Our first priority then was to obtain a coherent conceptual framework in which to understand the issues involving the cost to native-born taxpayers of expanding or contracting the flow of immigrants. The chapter ''An Economic Framework for Assessing the Fiscal Impacts of Immigration," by Thomas MaCurdy, Thomas Nechyba, and Jay Bhattacharya, provides such a framework. The authors posit a minimum set of factors that must be explicitly included in the framework. One of their most important admonitions is that fiscal impact studies must be multi-period. One reason is that both taxes and expenditures are extremely sensitive to age. If an immigrant arrives at an age at which his or her taxes are temporarily high and receipt of government benefits is temporarily low, the immigrant will look like a bonus to taxpayers. However, this could all be negated in the next period if expenditures rise and taxes fall.
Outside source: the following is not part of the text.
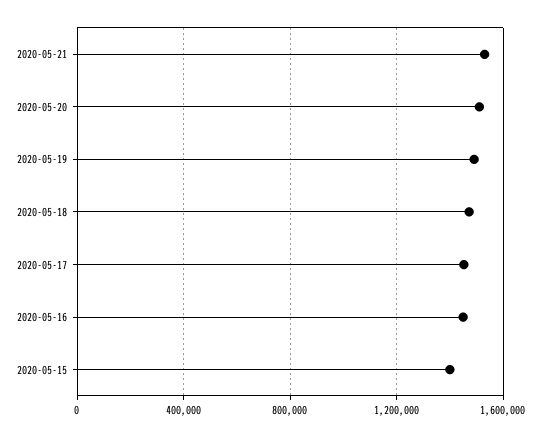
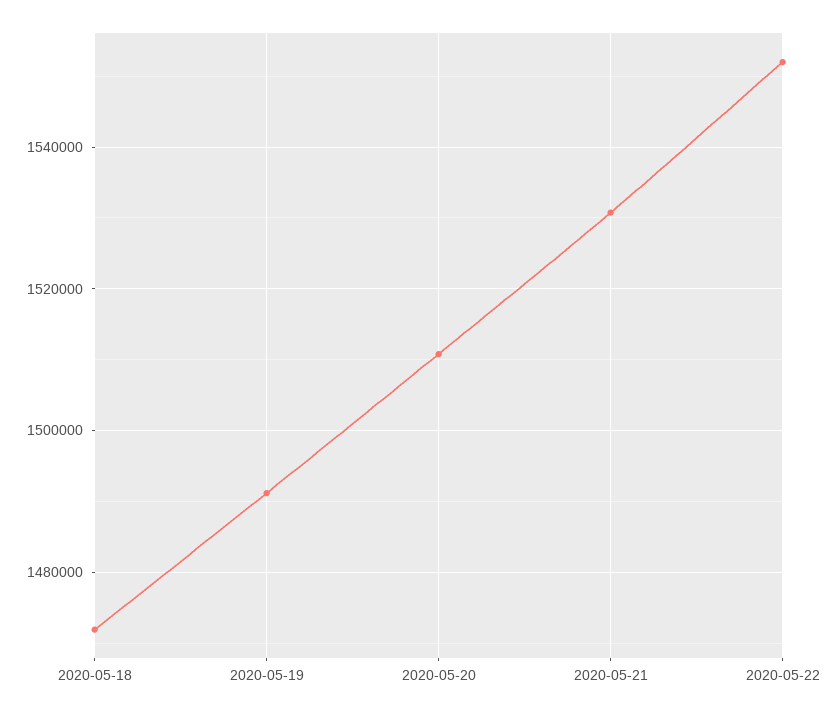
2020-05-17: 1450000 -> none
2020-05-16: 1450000 -> none
2020-05-15: 1400000 -> none
2020-05-22: none -> 1552000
One critical distinction in the government sector involves the separation of spending into three categories—public goods, interest on debt, and all others. In the extreme, immigrants do not increase spending on the first two categories but they do on the third. Fiscal impact studies should also be comprehensive in their treatment of expenditures and taxes. Compared with the native born, immigrant households are relatively heavy users of some government services, such as schools and income-conditioned transfer programs, and relatively light users of other government services, such as Social Security and Medicare. A corollary of this comprehensiveness requirement is that all sectors of government—federal, state, and local—should be included when analyzing fiscal impacts. Some programs—such as Social Security and Medicare—are concentrated at one level of government (federal) whereas other programs—e.g., schools—are the primary responsibility of other levels of government (state and local).

Fiscal impact studies must be explicit in their assumptions about who ends up paying taxes (tax incidence) and about the cost of providing government services (marginal versus average cost). A common mistake is to assume that those who end up paying a tax are the same people from whom the tax is collected.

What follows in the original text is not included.